In Syria, Kurds, who constitute the largest ethnic minority in the country, continue to be the target of state suppression and discrimination. For decades, a reported 300,000 Syrian Kurds have been stripped of their citizenship, prevented from expressing their Kurdish identity and deprived of their right to use the Kurdish language in educational institutions. CIHRS’ intervention indicated that without citizenship, Kurds are denied their basic rights, particularly those related to the right to property, employment, travel, registering marriage contracts and birth certificates, as well as the right to participate in elections. It further emphasized that any attempts made by Syrian Kurds to claim their rights through peaceful activities are always met with oppression and unfair trials.
Moreover, the intervention drew attention to the problems facing Nubians in Egypt and indicated that since the beginning of the 20th Century until the 1960s, Nubians started to be forcibly deported from their villages and have since then been denied their right to re-settle. Furthermore, they were also denied adequate compensation and are facing harsh living conditions, in absence of proper infrastructure, education and as they suffer from high unemployment rates.
The intervention further highlighted the increasing sectarian violence in Egypt and the failure of the State to address the underlying causes of this pattern of violence as well as the inability to bring justice for the victims of sectarian violence. Rather, impunity is constantly exercised and given to those involved in acts of sectarian violence.
CIHRS’ intervention also noted discrimination against Christian Copts in Egypt continues unabated, which is reflected in the state’s refusal to adopt a unified law on places of worship concerning building, renewing or maintaining churches. It further contended that restrictions on religious freedoms are not limited to believers in unrecognized religions or creeds, but also extends to different sects of Islam, the State’s official religion. In this context, CIHRS referred to the use of the emergency law as well as articles of the penal code pertinent to “contempt of religions” in the persecution of “Qur’anists” – an Islamic sect that believes that Islamic jurisprudence should be taken from no source other than the Quran.

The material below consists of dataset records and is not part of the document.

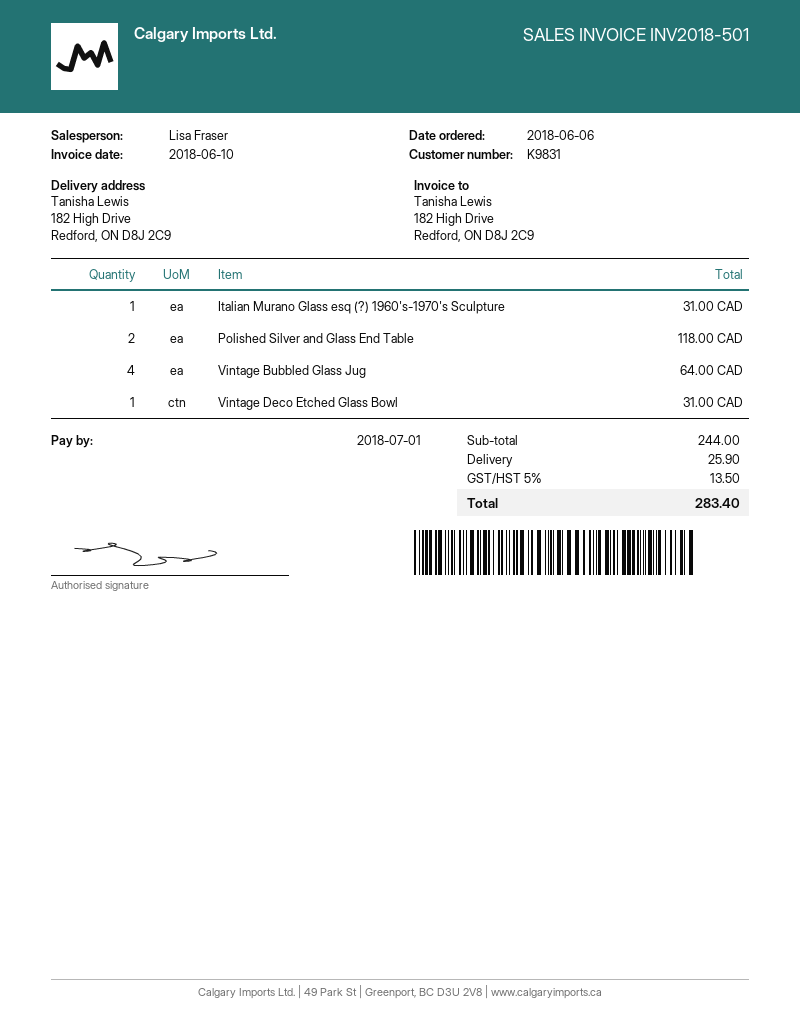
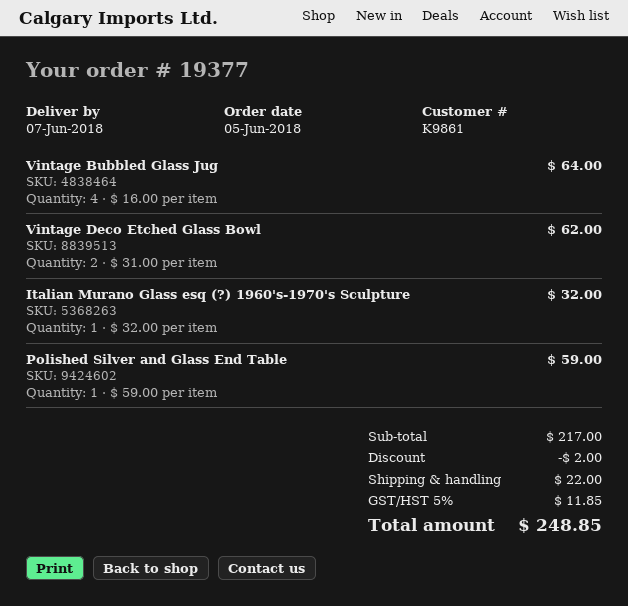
order date: 2018-06-06 -> 2018-06-05
customer number: K9831 -> K9861
Italian Murano Glass esq (?) 1960's-1970's Sculpture: 1 for 31.00 -> 1 for 32.00
Polished Silver and Glass End Table: 2 for 118.00 -> 1 for 59.00
Vintage Deco Etched Glass Bowl: 1 for 31.00 -> 2 for 62.00
subtotal: 244.00 -> 217.00
discount: none -> 2.00
shipping: 25.90 -> 22.00
tax: 5% = 13.50 -> 5% = 11.85
total: 283.40 -> 248.85

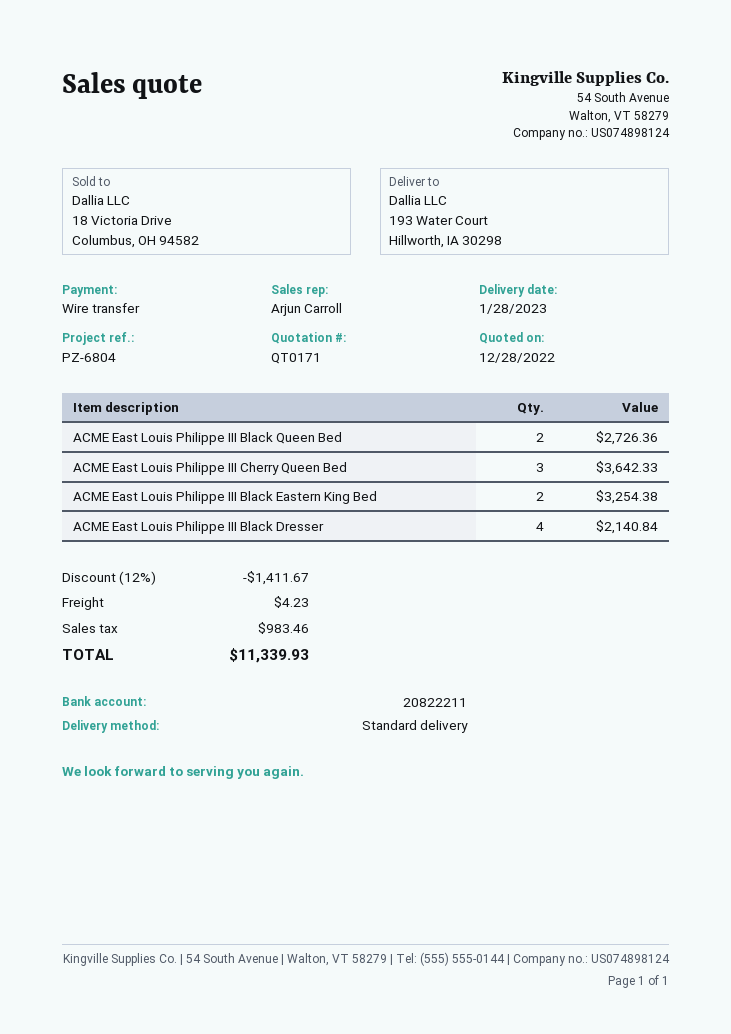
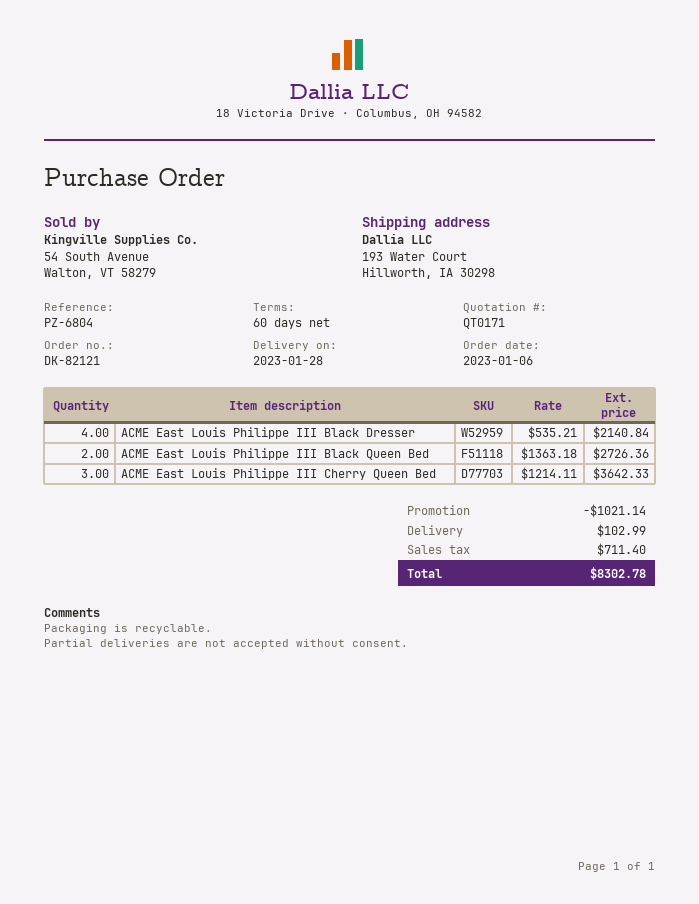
ACME East Louis Philippe III Black Eastern King Bed: 2 for 3254.38 -> none
discount: 1411.67 -> 1021.14
shipping: 4.23 -> 102.99
tax: 983.46 -> 711.40
total: 11339.93 -> 8302.78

The intervention added that in spite of the fact that on January 29, 2008, an Administrative Court acknowledged the right of Egyptian Baha’is to acquire birth certificates and identity cards without indicating certain religions in their identity documents, this decision has not been executed. In fact, Baha’is are still deprived of many of their citizenship rights and have for long faced difficulties enrolling their children in any educational facility, registering their new born, finding jobs, etc.
The intervention highlighted how conversion or re-conversion to Christianity continues to be seen as an act of “apostasy”, which poses serious problems to those converting or re-converting to Christianity in obtaining identification documents that indicate their “actual” religion.